Version comparison data
········

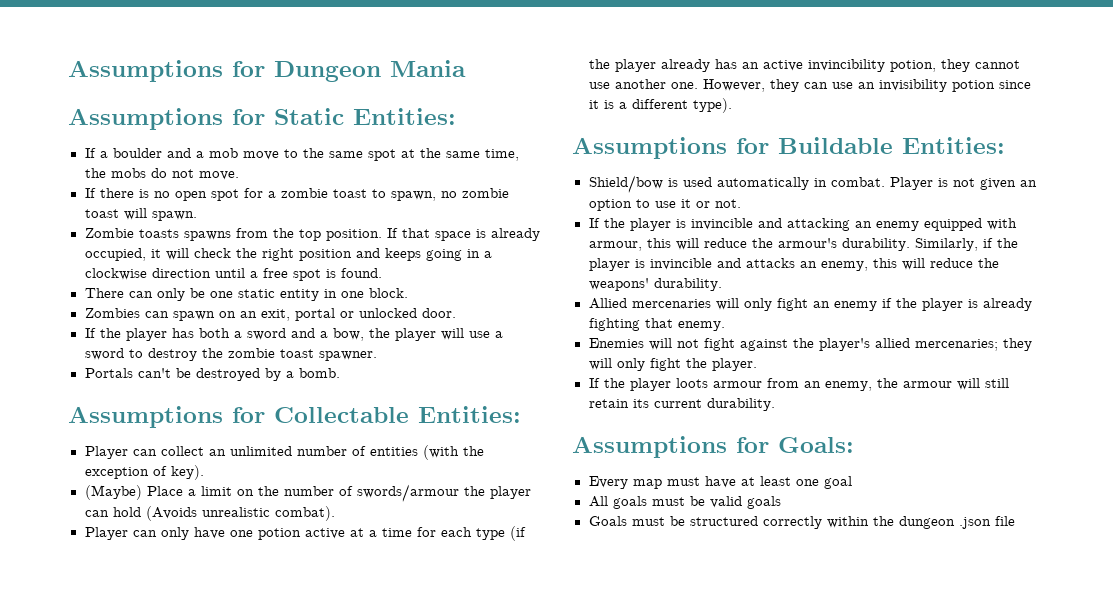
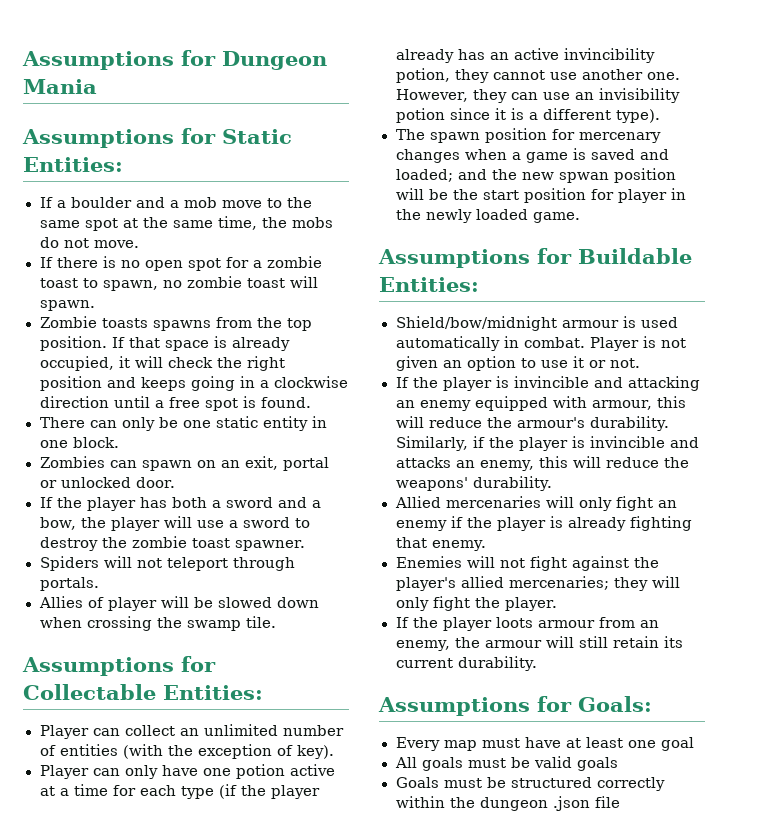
[84,368,340,381] Portals can't be destroyed by a bomb. -> [39,556,295,571] [39,577,99,591] [38,596,319,611] [39,616,276,631] Spiders will not teleport through portals. // Allies of player will be slowed down when crossing the swamp tile.
[84,484,531,502] [84,506,335,521] // (Maybe) Place a limit on the number of swords/armour the player can hold (Avoids unrealistic combat). -> (334, 752) none
(732, 105) none -> [395,128,661,143] [395,148,669,163] [395,168,676,183] [395,188,686,203] [395,209,580,223] // The spawn position for mercenary changes when a game is saved and loaded; and the new spwan position will be the start position for player in the newly loaded game.
[588,175,663,193] Shield/bow -> [395,316,619,331] Shield/bow/midnight armour

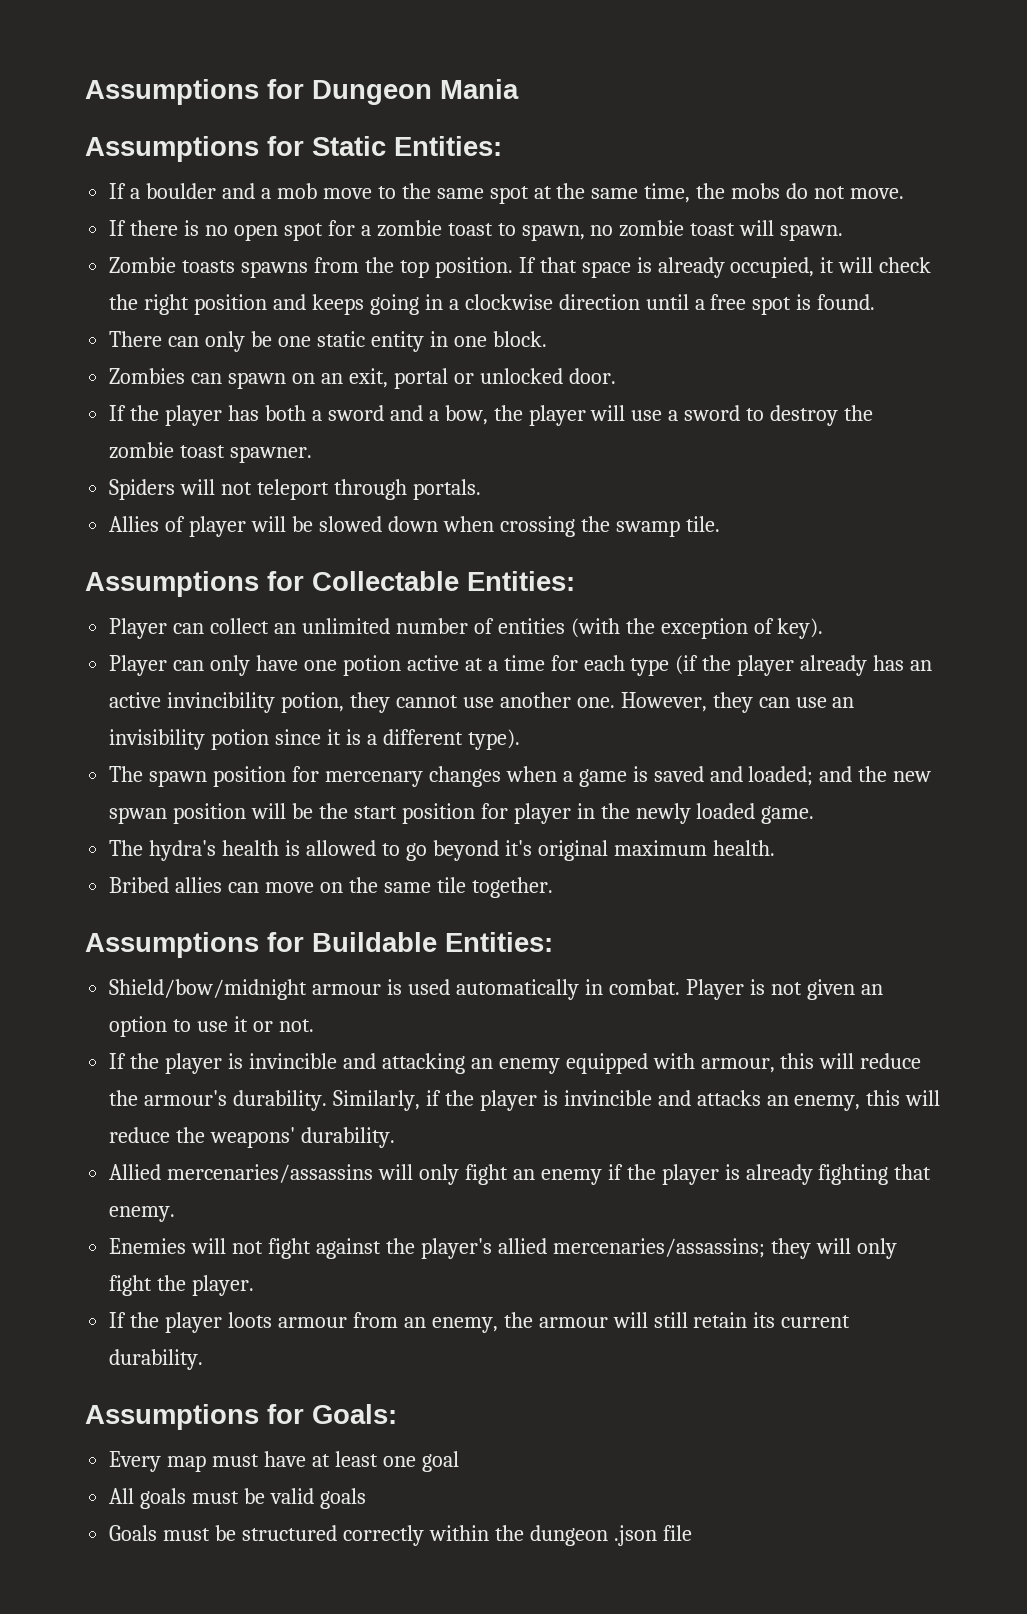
(580, 217) none -> [109,840,775,861] [109,877,553,898] // The hydra's health is allowed to go beyond it's original maximum health. // Bribed allies can move on the same tile together.
[445,496,541,508] mercenaries -> [167,1164,374,1183] mercenaries/assassins
[508,576,609,590] mercenaries; -> [552,1238,765,1258] mercenaries/assassins;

········

ASSIGNED TASK ::
Please repeat the lines above from the line containing "(732, 105) none" through the final line, both included, exactly as they stand and without pictures.

TASK SOLUTION ::
(732, 105) none -> [395,128,661,143] [395,148,669,163] [395,168,676,183] [395,188,686,203] [395,209,580,223] // The spawn position for mercenary changes when a game is saved and loaded; and the new spwan position will be the start position for player in the newly loaded game.
[588,175,663,193] Shield/bow -> [395,316,619,331] Shield/bow/midnight armour

(580, 217) none -> [109,840,775,861] [109,877,553,898] // The hydra's health is allowed to go beyond it's original maximum health. // Bribed allies can move on the same tile together.
[445,496,541,508] mercenaries -> [167,1164,374,1183] mercenaries/assassins
[508,576,609,590] mercenaries; -> [552,1238,765,1258] mercenaries/assassins;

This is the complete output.